QUESTION: What are ‘soft skills’ really?

ANSWER: Soft skills have been an increasing concern in schools since at least 2019. However, since the pandemic began to have a significant impact on children’s education, and especially post-lockdown, the importance of soft skills has become a hot topic for getting children back on track at school.

Previously, we might have associated the idea with adulthood and the ‘world of work’, but now, talk about soft skills spans education and employment. There is a growing recognition that these are the skills that can dictate success in school, as well as in most, if not all, employment circumstances. Undoubtedly, strength of soft skills can have a profound impact on lifelong outcomes, and it’s really important that we provide the opportunities and support necessary so that all children can develop these skills.

However, soft skills are a nebulous concept. It’s an umbrella term, which are often very hard to define. We might find that they are so hard to define that they lose meaning. If we are to have a real impact, it’s important that we are clear and specific about goals so that we can find a way forward. To bring the concept into focus, we need to find the features that we can agree are associated with soft skills, and then find the common ground.

So, what are some soft skills that we can agree on:

  • Collaboration?
  • Emotional intelligence?
  • Empathy?
  • Time-management?
  • Organisation and planning?
  • Critical thinking?
  • Reasoning and resilience?

All of the above could apply.

This may seem very broad, but as a speech and language therapist, I can see a common thread. Every one of these attributes and strengths which form part of the broader concept of ‘soft skills’ is underpinned by our speech, language, and communication skills.
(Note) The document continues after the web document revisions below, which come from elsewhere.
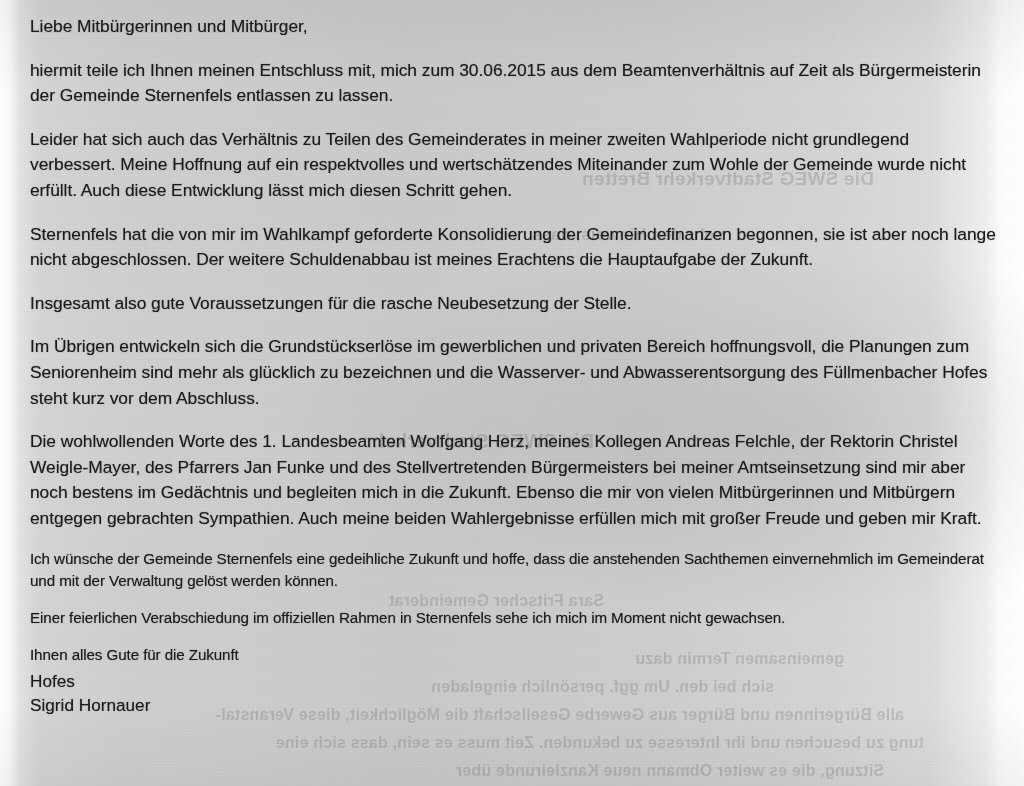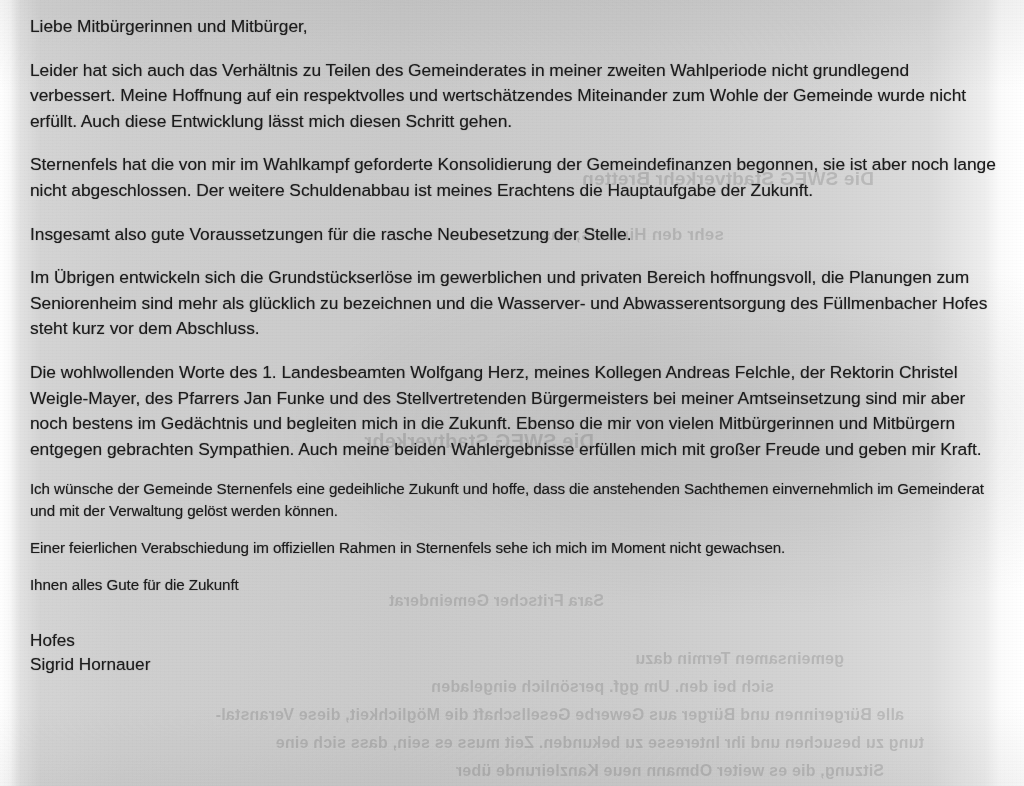--- a/index.html
+++ b/index.html
@@ -122,6 +122,7 @@
 
   <div class="letter">
     <p class="para">Liebe Mitbürgerinnen und Mitbürger,</p>
+    <p class="para">hiermit teile ich Ihnen meinen Entschluss mit, mich zum 30.06.2015 aus dem Beamtenverhältnis auf Zeit als Bürgermeisterin der Gemeinde Sternenfels entlassen zu lassen.</p>
     <p class="para">Leider hat sich auch das Verhältnis zu Teilen des Gemeinderates in meiner zweiten Wahlperiode nicht grundlegend verbessert. Meine Hoffnung auf ein respektvolles und wertschätzendes Miteinander zum Wohle der Gemeinde wurde nicht erfüllt. Auch diese Entwicklung lässt mich diesen Schritt gehen.</p>
     <p class="para">Sternenfels hat die von mir im Wahlkampf geforderte Konsolidierung der Gemeindefinanzen begonnen, sie ist aber noch lange nicht abgeschlossen. Der weitere Schuldenabbau ist meines Erachtens die Hauptaufgabe der Zukunft.</p>
     <p class="para">Insgesamt also gute Voraussetzungen für die rasche Neubesetzung der Stelle.</p>

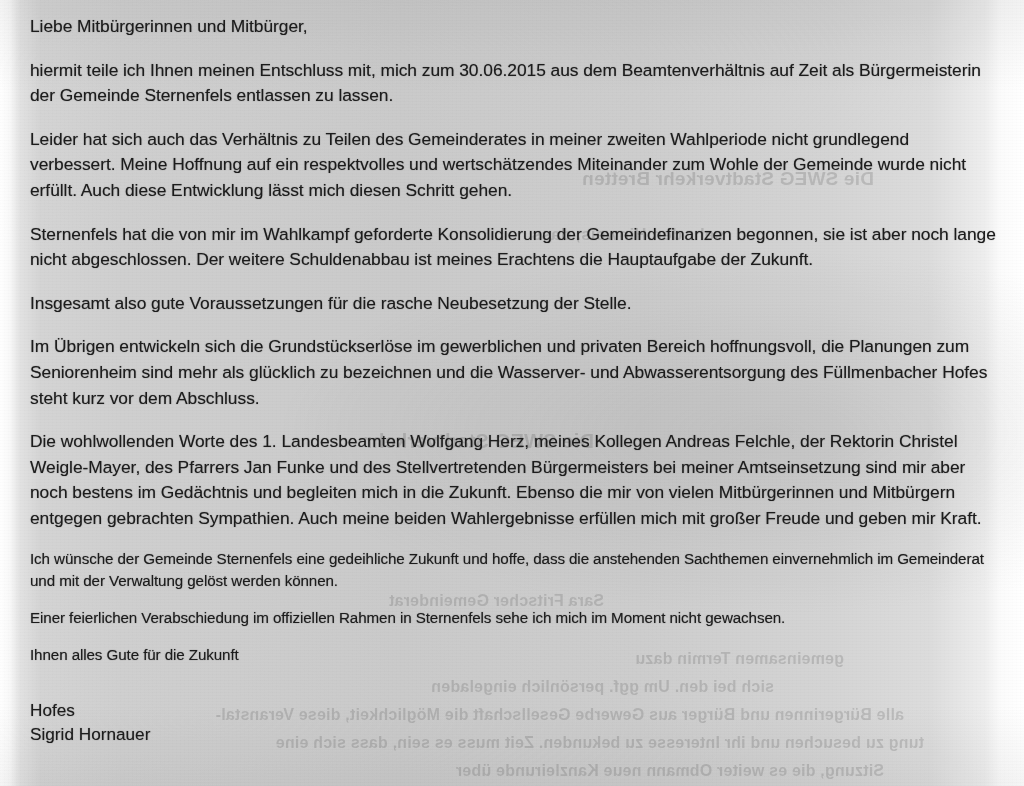--- a/index.html
+++ b/index.html
@@ -130,7 +130,7 @@
     <p class="para tight">Die wohlwollenden Worte des 1. Landesbeamten Wolfgang Herz, meines Kollegen Andreas Felchle, der Rektorin Christel Weigle-Mayer, des Pfarrers Jan Funke und des Stellvertretenden Bürgermeisters bei meiner Amtseinsetzung sind mir aber noch bestens im Gedächtnis und begleiten mich in die Zukunft. Ebenso die mir von vielen Mitbürgerinnen und Mitbürgern entgegen gebrachten Sympathien. Auch meine beiden Wahlergebnisse erfüllen mich mit großer Freude und geben mir Kraft.</p>
     <p class="para sm">Ich wünsche der Gemeinde Sternenfels eine gedeihliche Zukunft und hoffe, dass die anstehenden Sachthemen einvernehmlich im Gemeinderat und mit der Verwaltung gelöst werden können.</p>
     <p class="para sm">Einer feierlichen Verabschiedung im offiziellen Rahmen in Sternenfels sehe ich mich im Moment nicht gewachsen.</p>
-    <p class="para sm" style="margin-bottom:32px;">Ihnen alles Gute für die Zukunft</p>
+    <p class="para sm" style="margin-bottom:3px;">Ihnen alles Gute für die Zukunft</p>
     <div class="sig-block">
       <div>Hofes</div>
       <div>Sigrid Hornauer</div>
In pursuit of developing soft skills, the Department for Education has suggested that pupils should have more opportunities and support to engage with extra-curricular activities, such as music lessons and sports clubs. But does this suggestion go far enough? All children, especially those with SLCN and those with ‘hidden’ or unidentified language and communication difficulties, can benefit from more explicit, targeted support to develop their speech, language and communication skills in addition to accessing a broad range of extra-curricular activities (and within them!).

If we want to develop children’s soft skills, we need to look to the underlying foundation of their communication needs. This would represent an evidence-based strategy for targeting soft skills that leaves no child behind.